= Entity concept =

Idea that a business has separate transactional existence from its owners

In accounting, a business or an organization and its owners are treated as two separate parties. This is called the entity concept. The business stands apart from other organizations as a separate economic unit. It is necessary to record the business's transactions separately, to distinguish them from the owners' personal transactions. This helps to give a correct determination of the true financial condition of the business. This concept can be extended to accounting separately for the various divisions of a business in order to ascertain the financial results for each division. Under the business entity concept, a business holds separate entity and distinct from its owners. "The entity view holds the business 'enterprise to be an institution in its own right separate and distinct from the parties who furnish the funds"

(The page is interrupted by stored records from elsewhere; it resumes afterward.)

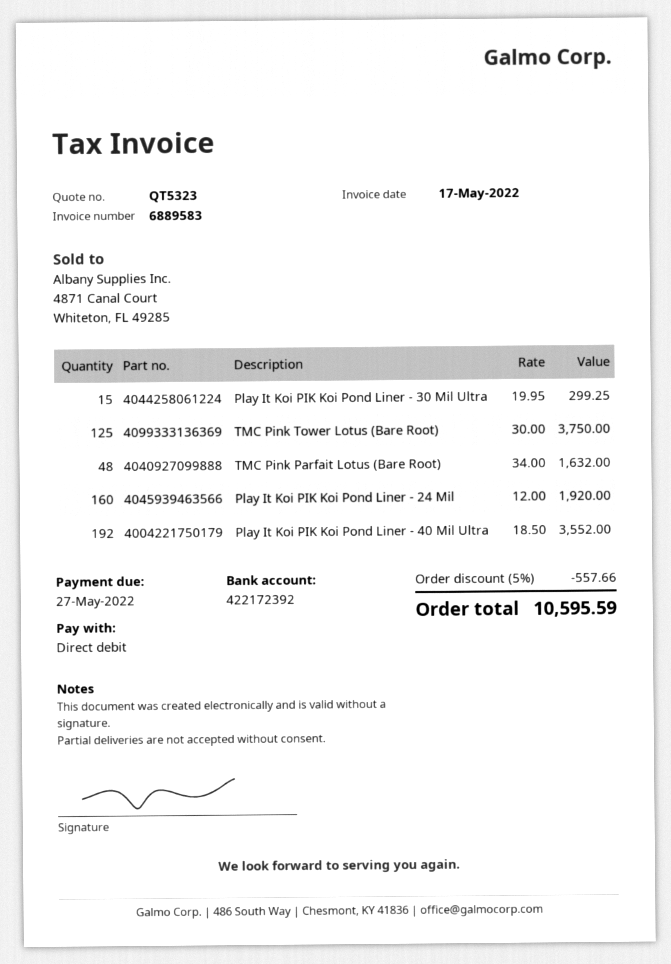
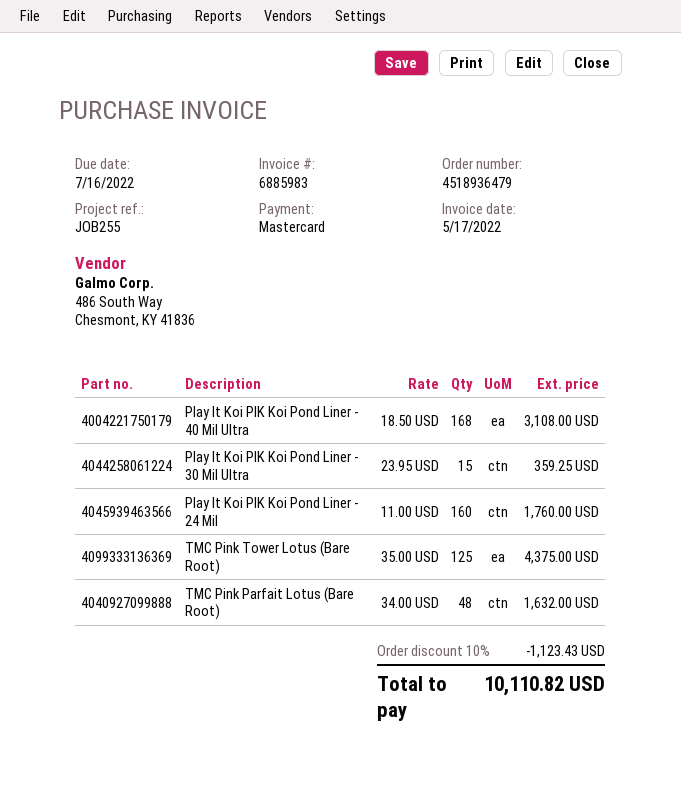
invoice number: 6889583 -> 6885983
due date: 2022-05-27 -> 2022-07-16
payment method: direct debit -> Mastercard
Play It Koi PIK Koi Pond Liner - 30 Mil Ultra: 15 x 19.95 = 299.25 -> 15 x 23.95 = 359.25
TMC Pink Tower Lotus (Bare Root): 125 x 30.00 = 3750.00 -> 125 x 35.00 = 4375.00
Play It Koi PIK Koi Pond Liner - 24 Mil: 160 x 12.00 = 1920.00 -> 160 x 11.00 = 1760.00
Play It Koi PIK Koi Pond Liner - 40 Mil Ultra: 192 x 18.50 = 3552.00 -> 168 x 18.50 = 3108.00
discount: 5% = 557.66 -> 10% = 1123.43
total: 10595.59 -> 10110.82

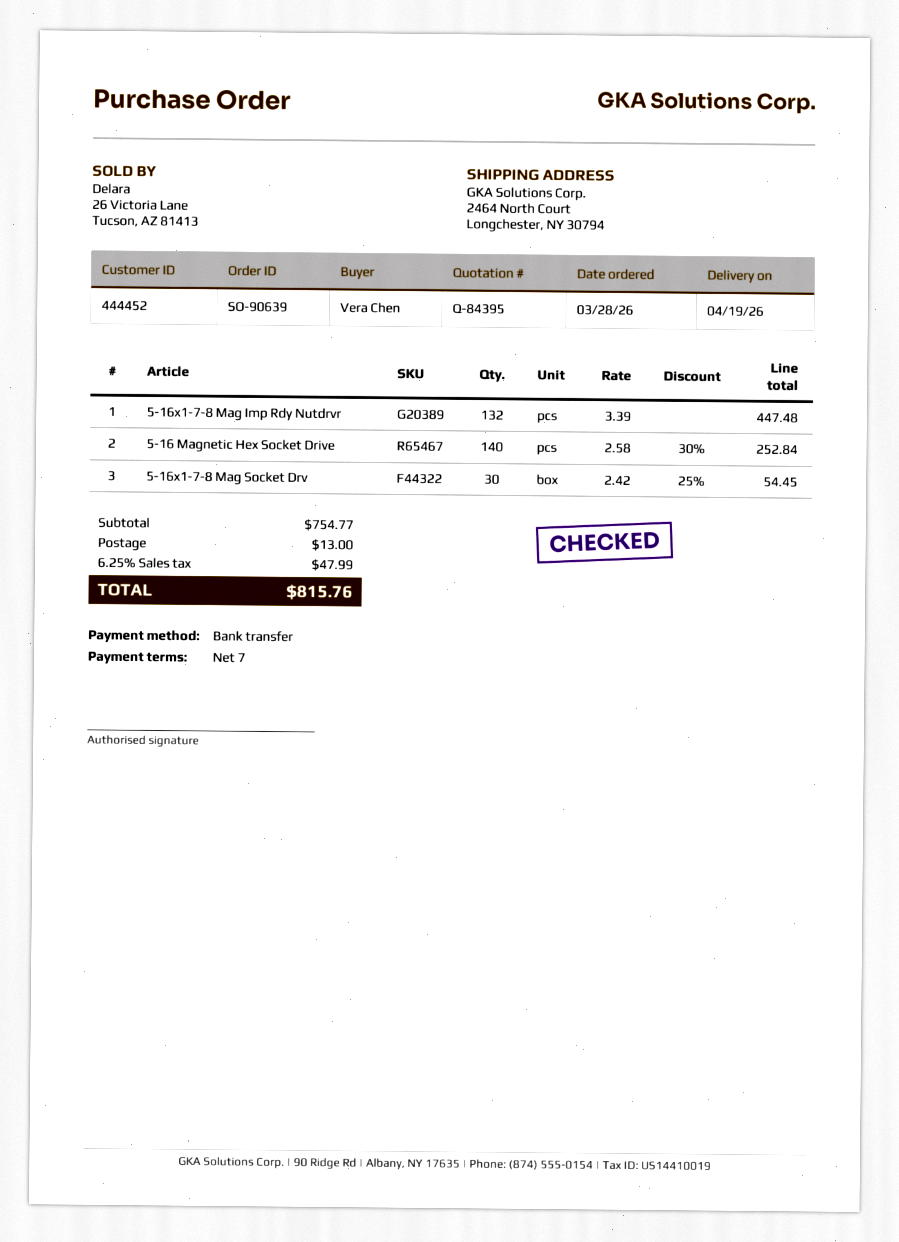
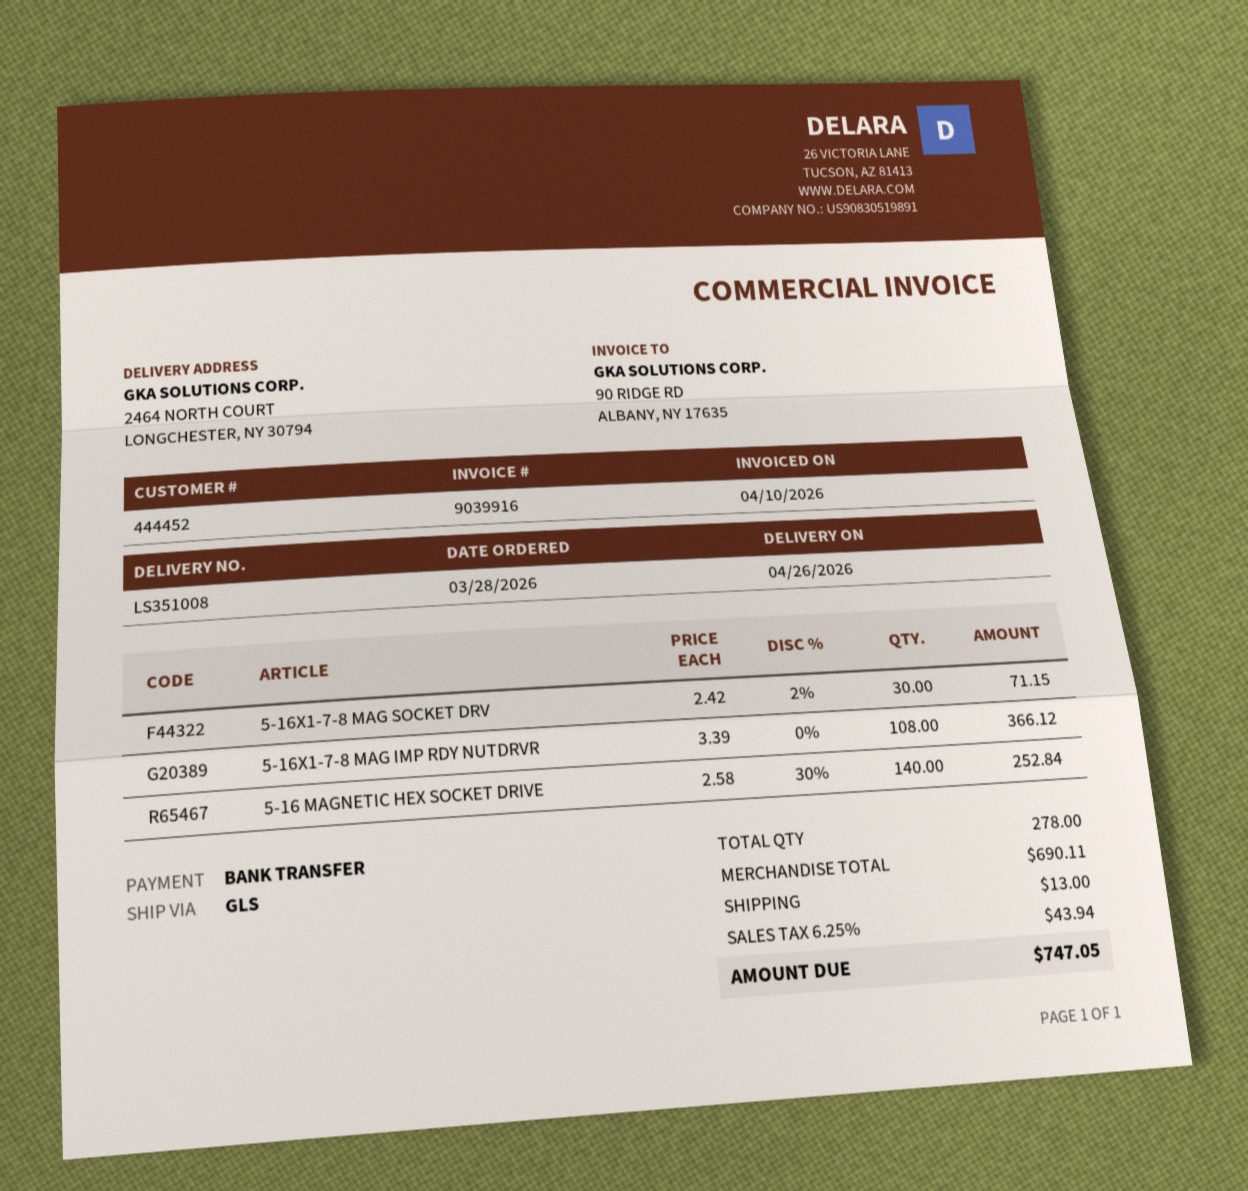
delivery date: 2026-04-19 -> 2026-04-26
5-16x1-7-8 Mag Imp Rdy Nutdrvr: 132 x 3.39 = 447.48 -> 108 x 3.39 = 366.12
5-16x1-7-8 Mag Socket Drv: 30 x 2.42 - 25% = 54.45 -> 30 x 2.42 - 2% = 71.15
subtotal: 754.77 -> 690.11
tax: 6.25% = 47.99 -> 6.25% = 43.94
total: 815.76 -> 747.05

An example is a sole trader or proprietorship. The sole trader takes money from the business by way of 'drawings', money for their own personal use. Despite it being the sole trader's business and technically their money, there are still two aspects to the transaction: the business is 'giving' money and the individual is 'receiving' money. Even though there is no other legal distinction between the sole trader and the business, and the sole trader is liable for all of the debts of the business, business transactions may be taxed separately from personal transactions, and the proprietor of the business may also find it useful to see the financial results of the business. For these reasons, the affairs of the individuals behind a business are kept separate from the affairs of the business itself.

== In Anthropology ==
The term has been coined by British anthropologist Mark Lindley-Highfield of Ballumbie Castle to describe ideas, such as ‘the West’, which are given agentive status as though they are homogeneous real things, where this entity-concept can have different symbolic values attributed to it to those of the individuals making up the group, who on an individual basis can be perceived differently. Lindley-Highfield explains it thus: ‘the discourse flows at two levels: One at which ideological disembodied concepts are seen to compete and contest, that have an agency of their own and can have agency acted out against them; and another at which people are individuals and may be distinct from the concepts held about their broader society.’